Our article A General Algorithm to Calculate the Inverse Principal p-th Root of Symmetric Positive Definite Matrices has been accepted for publication in the Communications in Computational Physics (CICP). This article is a joint work by the research groups of three PC² board members from the Departments of Chemistry, Computer Science and Mathematics. In the article, we describe an iteration scheme for the calculation of inverse roots of matrices and prove and analyze its convergence under specific conditions. The proposed method allows trading of the number of iterations required to obtain a result against the computational effort within each iteration. The approach is a generalization of previously published methods such as the hyperpower method by Altman (1960) and the iteration scheme proposed by Bini, Higham and Meini (2005).

Inverse matrices and inverse roots are required in different applications, such as preconditioning and solving generalized eigenvalue problems, in particular to solve Schrodinger and Maxwell equations. In earlier work [1,2,3] we have shown the great potential of Approximate Computing techniques for these application areas, as results are not always required to be exact. These techniques aim at increasing the energy-efficiency of algorithms, opposing the ever-growing energy demands of HPC systems. Iterative methods, as the one described in our article, are especially well suited for the use of approximative methods, as introduced errors can be corrected in subsequent iterations.

An early, non-final preprint of our article is available from https://arxiv.org/abs/1703.02456



We address the general mathematical problem of computing the inverse p-th root of a given matrix in an efficient way. A new method to construct iteration functions that allow calculating arbitrary p-th roots and their inverses of symmetric positive definite matrices is presented. We show that the order of convergence is at least quadratic and that adjusting a parameter q leads to an even faster convergence. In this way, a better performance than with previously known iteration schemes is achieved. The efficiency of the iterative functions is demonstrated for various matrices with different densities, condition numbers and spectral radii.

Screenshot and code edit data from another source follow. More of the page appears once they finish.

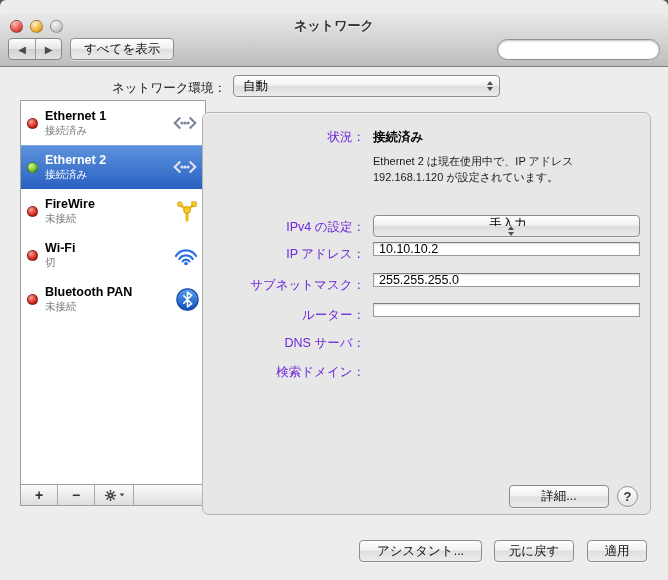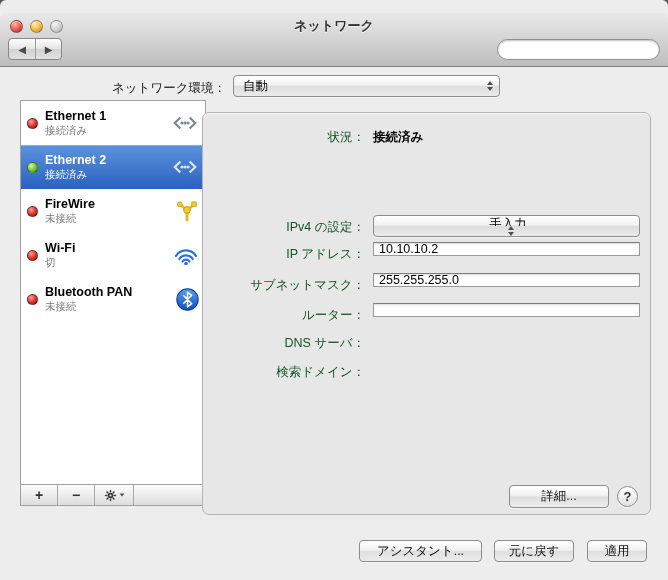--- a/index.html
+++ b/index.html
@@ -74,21 +74,21 @@
     background:linear-gradient(#fcfcfc,#dedede); }
   .list-bar .cell { width:37px; display:flex; align-items:center; justify-content:center;
     border-right:1px solid #a8a8a8; font-size:14px; color:#333; font-weight:bold; }
   .list-bar .cell.gear { width:39px; font-weight:normal; gap:2px; }
   .list-bar .filler { flex:1; }
 
   
   .panel { position:absolute; left:202px; top:112px; width:449px; height:403px;
     background:#e7e7e7; border:1px solid #b3b3b3; border-radius:7px;
     box-shadow:inset 0 1px 0 rgba(255,255,255,.65); }
-  .flabel { position:absolute; left:0; width:162px; text-align:right; font-size:12.5px; color:#14532d; }
+  .flabel { position:absolute; left:0; width:162px; text-align:right; font-size:12.5px; color:#6d28d9; }
   .status-value { position:absolute; left:170px; font-size:12.5px; font-weight:bold; color:#000; }
   .status-desc { position:absolute; left:170px; width:264px; font-size:11px; color:#1a1a1a; line-height:16px; }
   .txt-input { position:absolute; left:170px; width:267px; height:14px; background:#fff;
     border:1px solid #9b9b9b; border-top-color:#7d7d7d; box-shadow:inset 0 1px 2px rgba(0,0,0,.15);
     font-size:12.5px; font-family:inherit; padding:0 5px; outline:none; }
   .panel .popup { left:170px; width:267px;flex-direction:column; }
   .advanced { position:absolute; left:306px; top:372px; width:100px; height:23px; }
   .helpbtn { position:absolute; left:414px; top:373px; width:21px; height:21px; border-radius:50%;
     border:1px solid #8d8d8d; background:linear-gradient(#ffffff,#e2e2e2);
     display:flex; align-items:center; justify-content:center; font-size:13px; font-weight:bold; color:#333;
@@ -112,20 +112,21 @@
       <div class="light gray"></div>
     </div>
     <div class="navseg">
       <div class="cell">
           <span>◀</span>
         </div>
       <div class="cell">
           <span>▶</span>
         </div>
     </div>
+    <button class="aqua-btn showall">すべてを表示</button>
     <div class="searchbox">
       <svg width="15" height="15" viewBox="0 0 15 15">
         <circle cx="6.2" cy="6.2" r="4" fill="none" stroke="#777" stroke-width="1.5"></circle>
         <line x1="9.3" y1="9.3" x2="12.6" y2="12.6" stroke="#777" stroke-width="1.6" stroke-linecap="round"></line>
       </svg>
       <input type="text" placeholder="" style="">
     </div>
   </div>
 
   <div class="env-label">ネットワーク環境：</div>
@@ -249,20 +250,24 @@
         </svg>
         <span class="tri-down" style="transform:scale(.8)"></span>
       </div>
       <div class="filler"></div>
     </div>
   </div>
 
   <div class="panel">
     <div class="flabel" style="top:16px;">状況：</div>
     <div class="status-value" style="top:16px;">接続済み</div>
+    <div class="status-desc" style="top:40px;">
+      <span style="display:block">Ethernet 2 は現在使用中で、IP アドレス</span>
+      <span style="display:block">192.168.1.120 が設定されています。</span>
+    </div>
 
     <div class="flabel" style="top:106px;">IPv4 の設定：</div>
     <div class="popup" style="top:102px;">
       <span class="ptext">手入力</span>
       <span class="arrows">
           <span class="tri-up"></span>
           <span class="tri-down"></span>
         </span>
     </div>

[1] Lass, Kühne, Plessl: Using Approximate Computing in Scientific Codes, Workshop on Approximate Computing. Oct. 2016.

[2] Lass, Kühne, Plessl: Using Approximate Computing for the Calculation of Inverse Matrix p-th Roots, IEEE Embedded Systems Letters. Accepted for publication.

[3] Lass, Kühne, Plessl: A Massively Parallel Algorithm for the Approximate Calculation of Inverse p-th Roots of Large Sparse Matrices, Preprint.